The Standardized Interconnection Requirements (SIR) is New York State's framework for connecting any generator or storage system to the utility distribution grid. Think of it as the permitting process for plugging into the grid. It involves: (1) submitting an application with technical specs, (2) NYSEG running a power flow study to check that your system won't cause voltage swings or protection failures, (3) potentially requiring physical upgrades to the grid if your system stresses it. The process typically takes 6–18 months. For this RFP, the clock matters — a bidder who hasn't started their SIR application by contract award in late 2026 will struggle to hit the 2028 in-service target.
Resources above certain thresholds (typically >2 MW in NY) may also require NYISO interconnection study under the OATT Attachment S process — a federal-level review for resources that impact the bulk transmission system. Additionally, any storage resource that wishes to participate in NYISO wholesale markets (for frequency regulation or capacity) must complete NYISO's separate qualification process.
NYSEG requires all NWA resources to be compatible with its Flexible Interconnection software platform. This is the utility's real-time visibility and control system — essentially a dashboard where NYSEG can see how much power your battery is producing or your demand response is curtailing at any given moment, and can issue dispatch commands. For a BESS developer, this means the project's control system (SCADA) must support two-way communication with NYSEG's platform, likely via DNP3 or IEC 61850 protocol. This is a standard capability for modern grid-scale batteries, but it needs to be confirmed during the design phase and tested before commercial operation.
Technical Glossary
NWA — Non-Wires Alternative
Using distributed energy resources (batteries, solar, demand response) to defer or avoid building new poles, wires, and substations. The "alternative" to traditional capital construction.
MVA — Megavolt-Ampere
The measure of a transformer's capacity, accounting for both real power (MW) and reactive power. For practical purposes in this RFP, treat 1 MVA ≈ 1 MW of load relief needed.
BESS — Battery Energy Storage
A grid-scale battery system (lithium-ion is most common) that charges during low-demand periods and discharges to reduce grid load during peak hours. The most common NWA technology.
BCA — Benefit-Cost Analysis
NY's mandated financial test. An NWA project must score above 1.0 (benefits exceed costs).

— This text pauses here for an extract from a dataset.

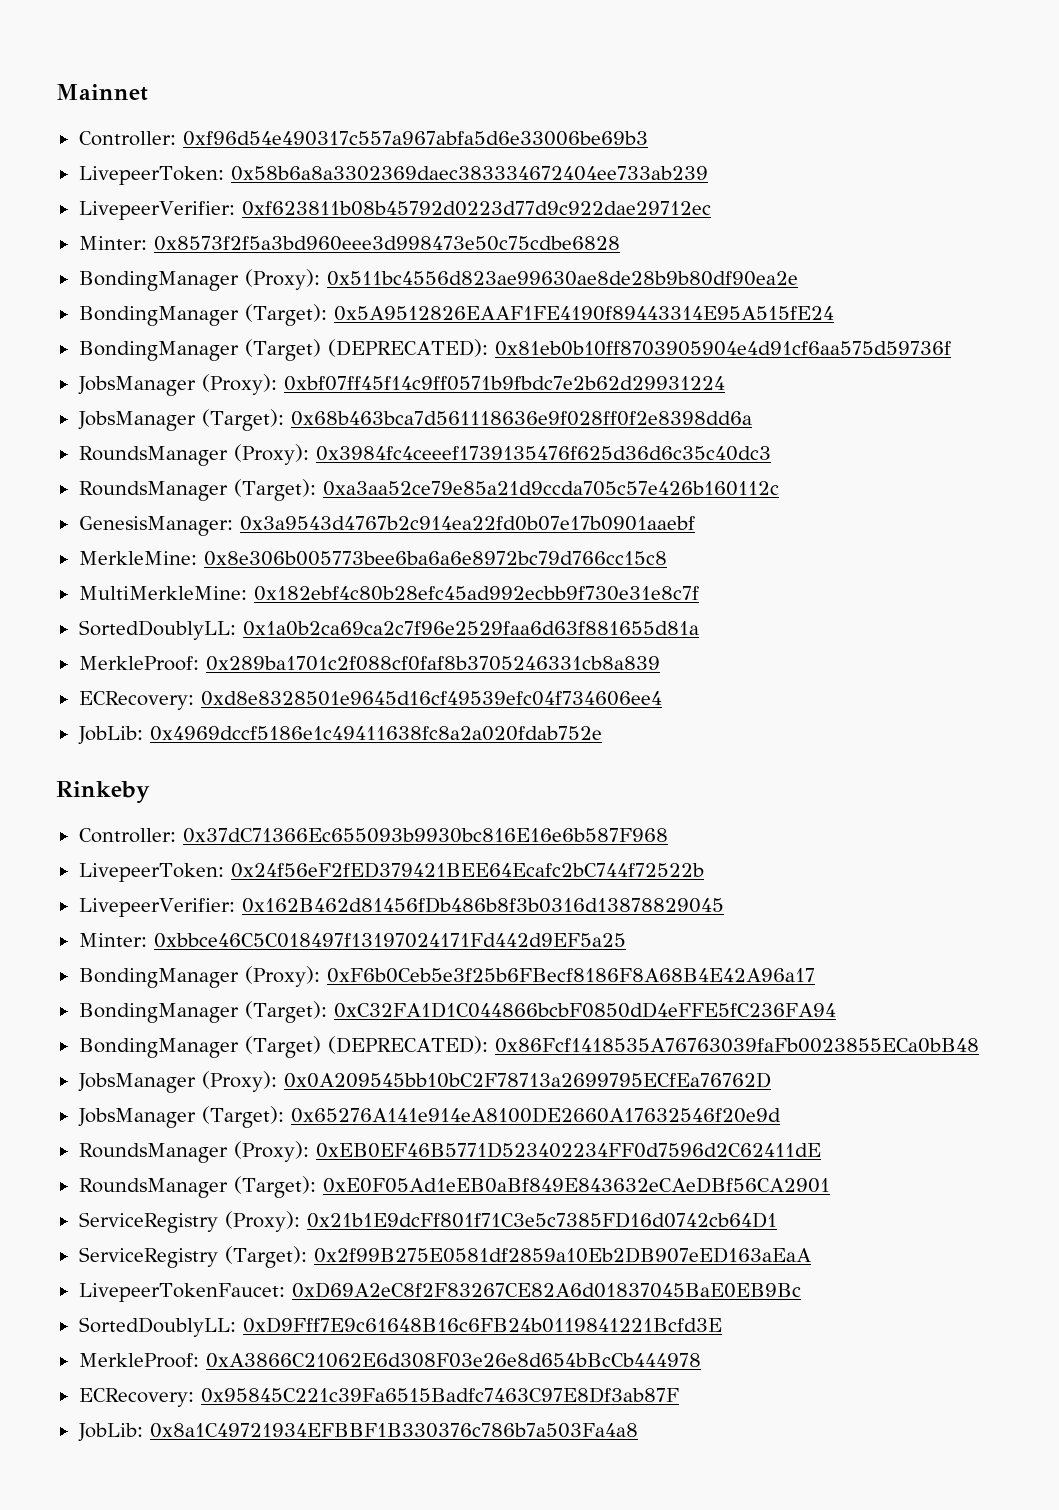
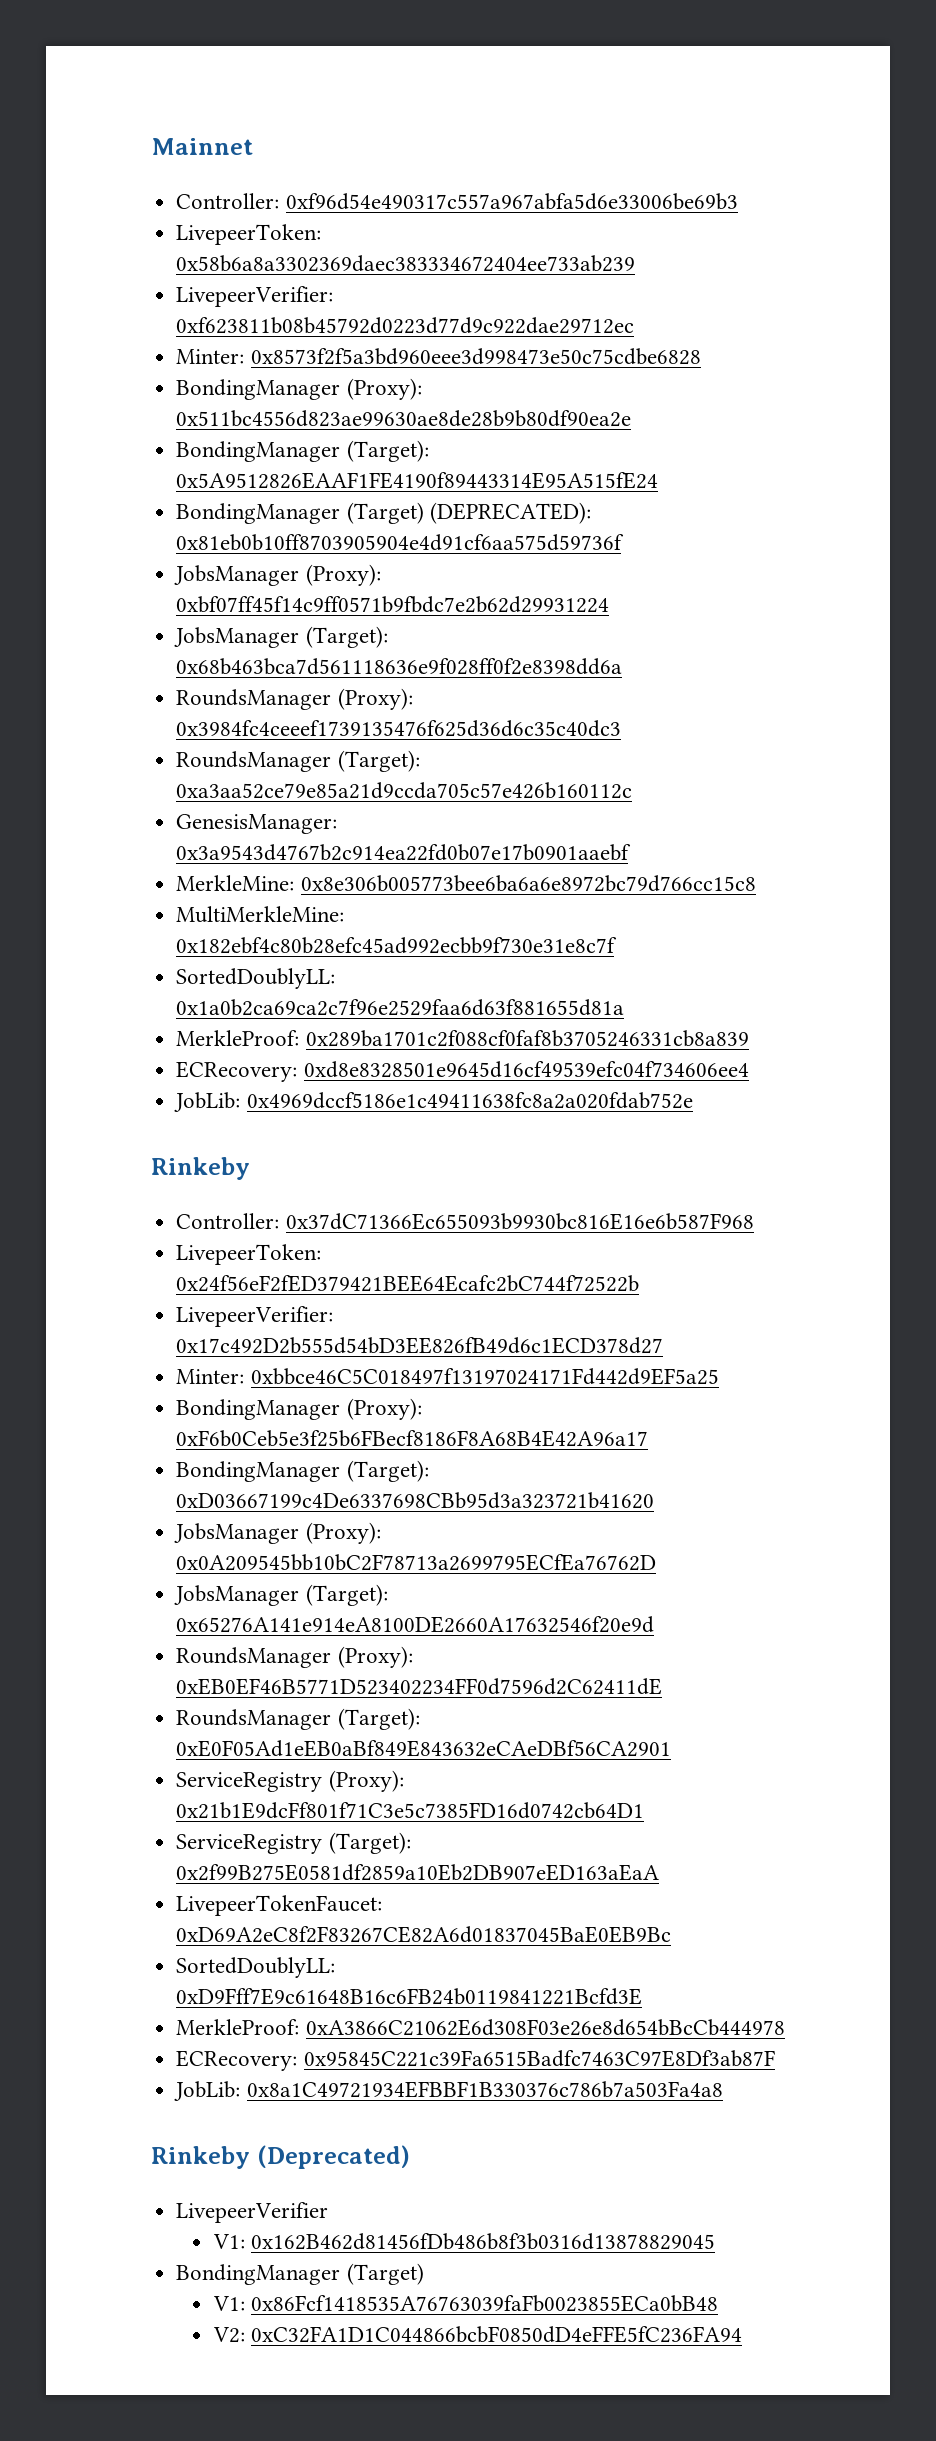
[241,897,724,913] 0x162B462d81456fDb486b8f3b0316d13878829045 -> [176,1337,664,1354] 0x17c492D2b555d54bD3EE826fB49d6c1ECD378d27
[333,1002,836,1018] [78,1036,979,1058] 0xC32FA1D1C044866bcbF0850dD4eFFE5fC236FA94 // BondingManager (Target) (DEPRECATED): 0x86Fcf1418535A76763039faFb0023855ECa0bB48 -> [176,1492,655,1509] 0xD03667199c4De6337698CBb95d3a323721b41620
(638, 1430) none -> [151,2145,410,2169] [176,2202,329,2223] [212,2233,716,2250] [176,2263,424,2285] [212,2295,719,2312] [212,2326,743,2343] // Rinkeby (Deprecated) // LivepeerVerifier // V1: 0x162B462d81456fDb486b8f3b0316d13878829045 // BondingManager (Target) // V1: 0x86Fcf1418535A76763039faFb0023855ECa0bB48 // V2: 0xC32FA1D1C044866bcbF0850dD4eFFE5fC236FA94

Benefits include deferred infrastructure cost, reduced carbon, and avoided line losses.
SIR — Standardized Interconnection Requirements
New York's process for connecting a generator or battery to the distribution grid. Includes a System Impact Study (power flow analysis) and can take 6–18 months to complete.
Demand Response (DR)
A program where large customers agree to voluntarily reduce their electricity use during peak events in exchange for payments. Highly effective for narrow, predictable summer peak windows like this one.
DSIP — Distributed System Implementation Plan
NY utilities must publish a roadmap for integrating distributed resources. This NWA RFP is a direct product of NYSEG's DSIP process.
REV — Reforming the Energy Vision
NY's 2015 utility reform framework directing utilities to become "Distributed System Platform Providers" — facilitating, rather than blocking, distributed energy. NWA procurement is a core REV mechanism.
DAC — Disadvantaged Community
Under NY's CLCPA, certain communities get priority for clean energy investment based on income, health burden, and environmental exposure. 100% of Hilldale customers qualify. Bidders must address DAC impact.
NYISO — NY Independent System Operator
The independent body that manages New York's bulk electricity grid and wholesale markets. Larger DER projects must interconnect through NYISO's process and comply with its tariffs.